Ofer Levy ’88, professor of pediatrics at Harvard Medical School and director of the Precision Vaccines Program at Boston Children’s Hospital, can trace his lifelong interest in infectious diseases to the research he did at Yale under the mentorship of I. George Miller, Jr. , the John F. Enders Professor of Pediatrics. "In his lab, we studied the mechanisms by which Epstein-Barr virus causes disease," Levy says. "It was my introduction into doing bench research at a sophisticated level." In the Molecular Biophysics & Biochemistry (MB&B) program at Yale, he says he learned from and emulated former MB&B majors who pursued physician-scientist paths through M.D./Ph.D programs, and he took a deep interest in global health. He also relished his political science classes and was drawn to how research could be used "as a tool to improve the human condition."
" Newborns do not vote, and they can’t speak," he says. "Yet the majority of deaths due to infectious disease are in early life - especially in resource-poor countries."
These concerns led Levy to a career as both a pediatric infectious disease specialist and researcher. Specifically, he’s looking for an answer to a question that has long eluded scientists: How exactly does the human body change - at the molecular level - in early life? And might we exploit these changes to better defend infants against infectious disease?
This past week, Levy and researchers from the University of British Columbia and the London School of Hygiene and Tropical Medicine announced a breakthrough that provides the first clues. In a study published , scientists showed that they were able to extract detailed data from a small amount of newborn blood that could be used as a baseline for better understanding newborn health and the impact of medical interventions such as vaccines in early life. They drew samples from two infant groups - one in The Gambia in West Africa and one in Papua New Guinea --and found similar developmental trajectories.
" It’s the first-ever analysis of the first week of human life at the molecular resolution," Levy says. "We were able to recruit cohorts of newborns at two different resource-poor settings across the globe, fractionate the blood, and ship frozen samples to endpoint labs to do systems analysis."
From the day of birth to one week, researchers saw dramatic changes taking place. "Thousands of analytes [bio-chemical markers] changed in the first week of human life," Levy says. "It gives us new insight into the molecular changes and demonstrates increases in host defense systems in early life."
Using these common molecular changes as a baseline, Levy and other researchers can now go one step further, to discover how to use vaccines most effectively in early life to prevent disease. "These days, vaccines are given to infants at any time," Levy says. "But maybe there’s a big difference if they are given at day zero as opposed to another day." This next-stage vaccine research is being funded by the National Institutes of Health’s Human Immunology Project Consortium program.

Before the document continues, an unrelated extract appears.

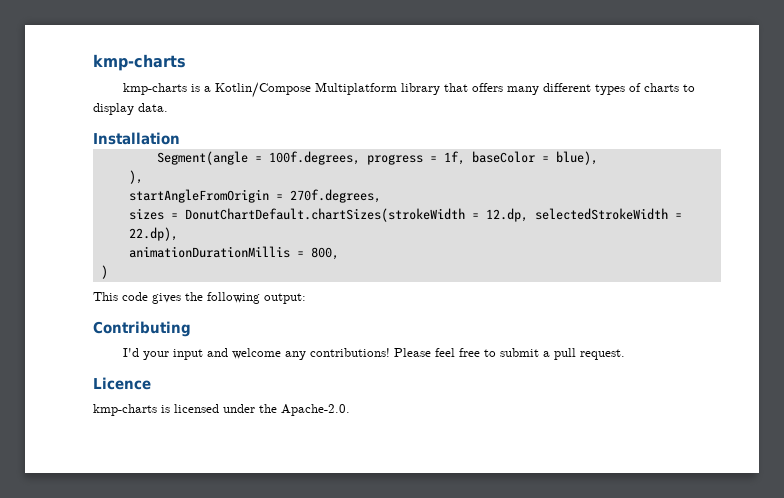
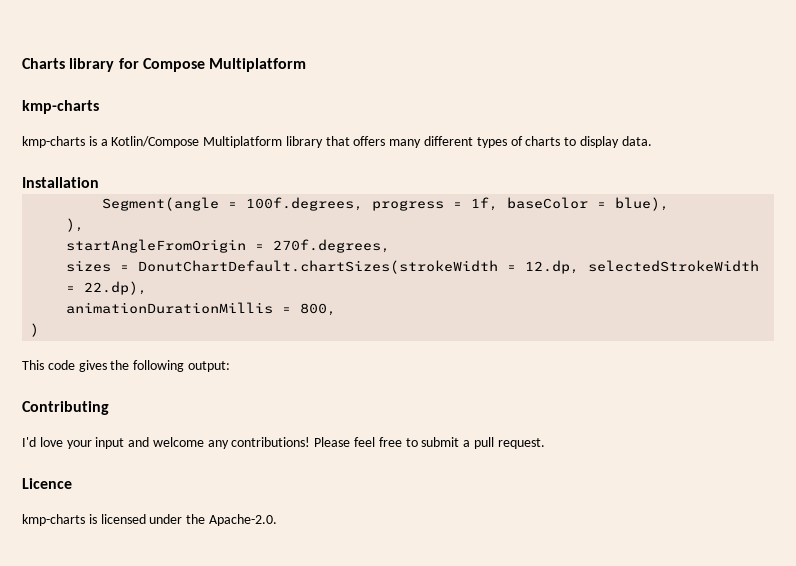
+ Charts library for Compose Multiplatform
- I'd your input and welcome any contributions!
+ I'd love your input and welcome any contributions!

Levy and the article’s co-senior author Hanno Steen, an expert in proteomics (the measurement of the inventory of proteins in a biosample) are also collaborating with Yale Professor of Medicine Albert Shaw to examine newborn blood for biomarkers of influenza, and with Ruth Montgomery, assistant dean for scientific affairs at Yale, for Lyme Disease biomarkers.
While it’s currently too expensive to test every baby’s blood for the thousands of biomarkers they’ve identified, Levy can imagine a future in which researchers can identify a few predictive molecules that impact diseases and use their technology to test for those in all babies. The implications for the technology are in the early stages, but far-reaching for the possible impacts on global newborn health.